(Items from a dataset)

━━━

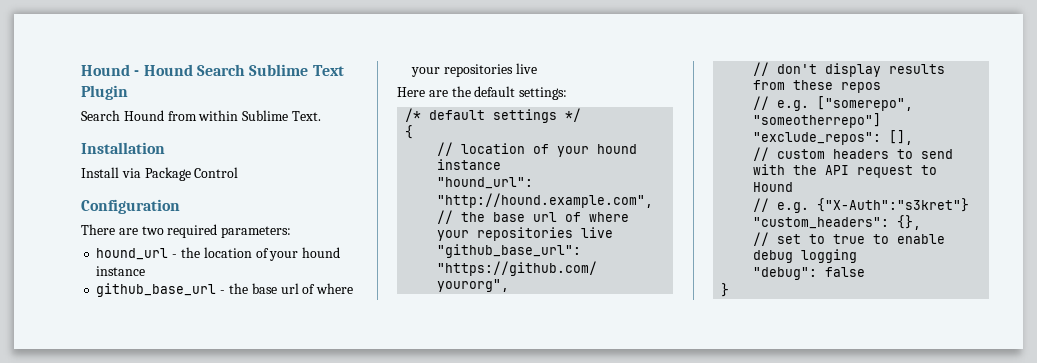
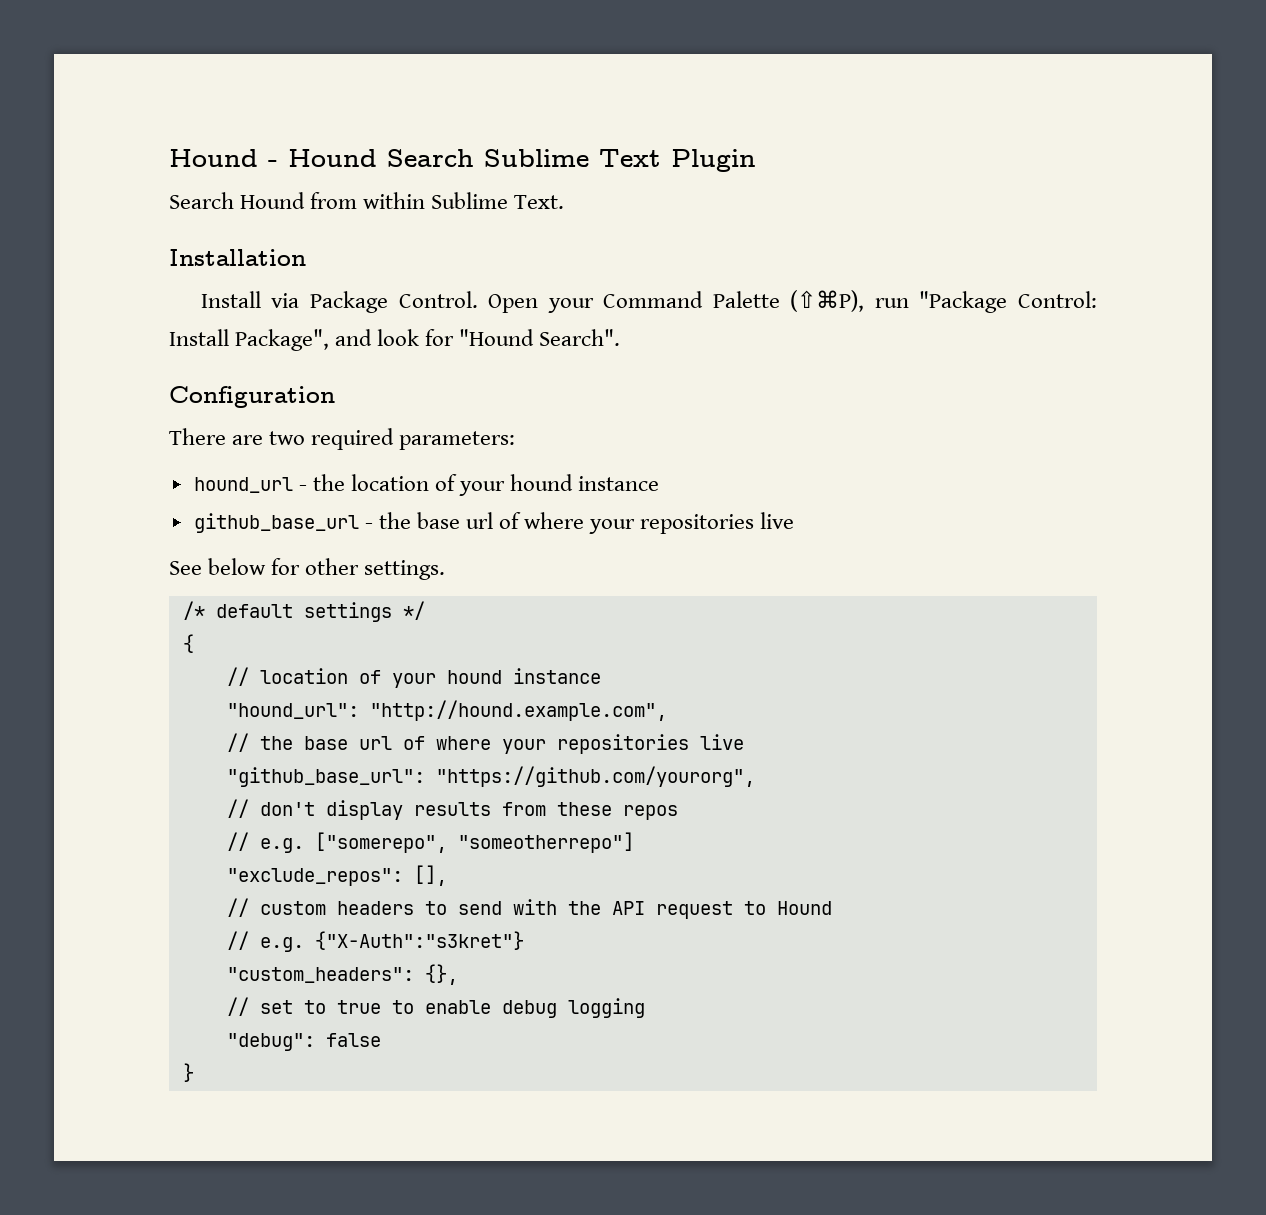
- Install via Package Control
+ Install via Package Control. Open your Command Palette (⇧⌘P), run "Package Control: Install Package", and look for "Hound Search".
- Here are the default settings:
+ See below for other settings.

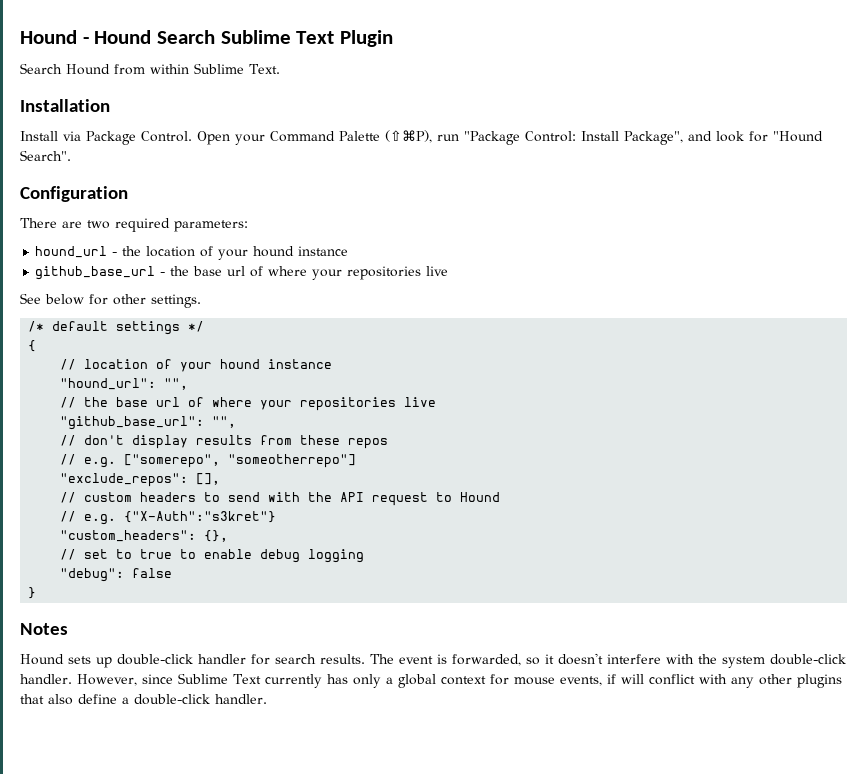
- "hound_url": "http://hound.example.com",
+ "hound_url": "",
- "github_base_url": "https://github.com/yourorg",
+ "github_base_url": "",
+ Notes
+ Hound sets up double-click handler for search results. The event is forwarded, so it doesn't interfere with the system double-click handler. However, since Sublime Text currently has only a global context for mouse events, if will conflict with any other plugins that also define a double-click handler.

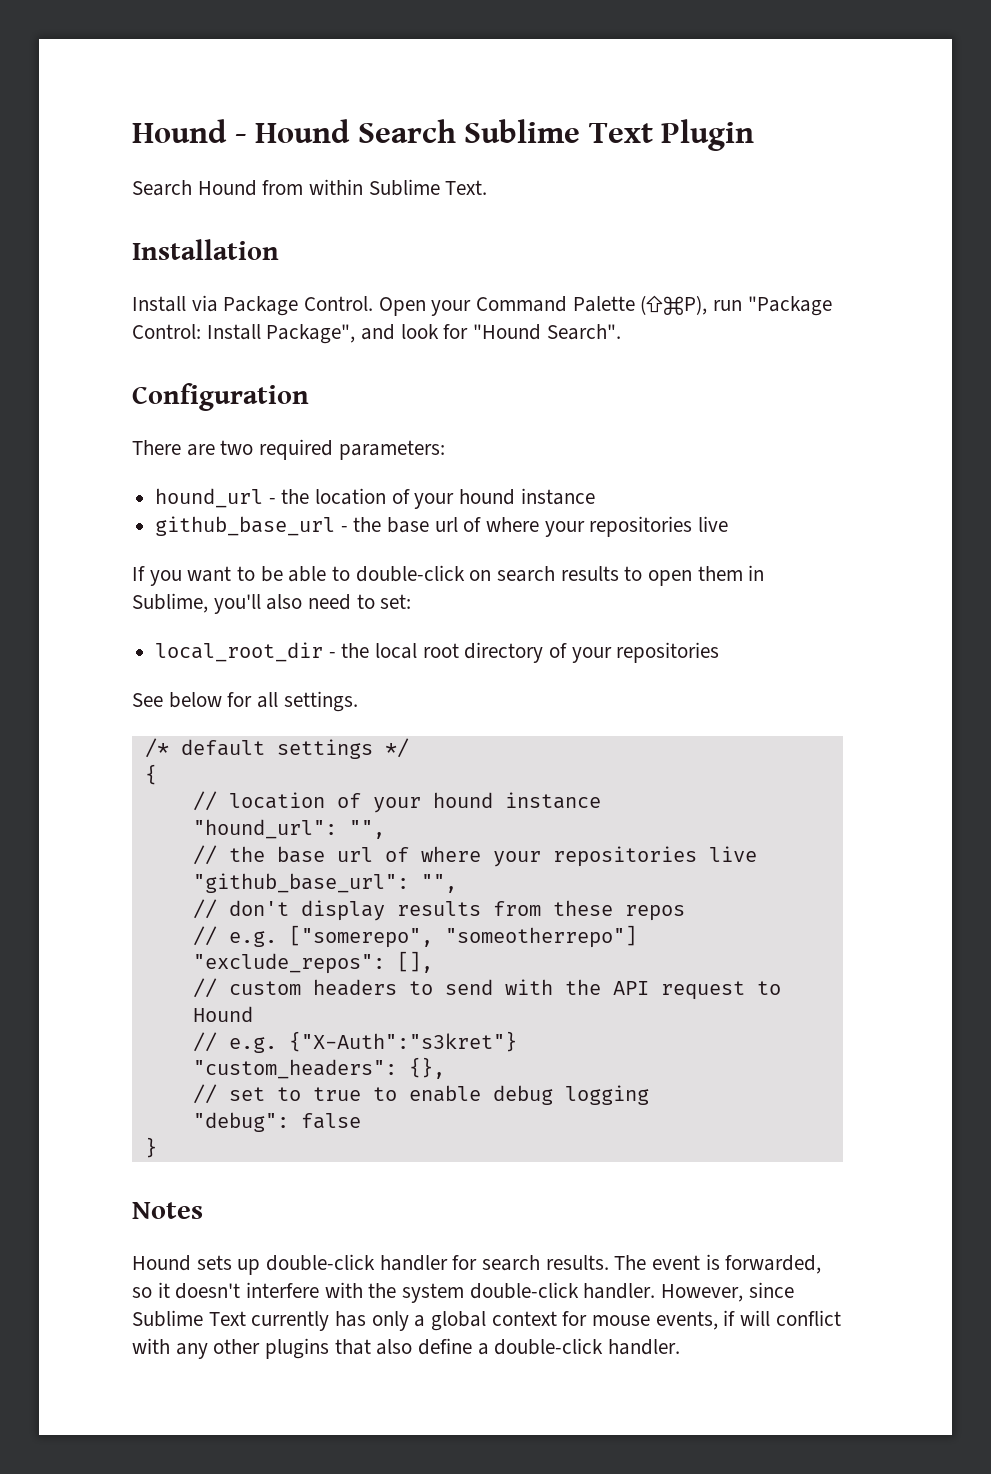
+ If you want to be able to double-click on search results to open them in Sublime, you'll also need to set:
+ local_root_dir - the local root directory of your repositories
- See below for other settings.
+ See below for all settings.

━━━

> _Exercise goal_
Starting at the line that holds "- See below for other settings.", set down each line exactly through the last line of the records above, and no others.

> _Completed task_
- See below for other settings.
+ See below for all settings.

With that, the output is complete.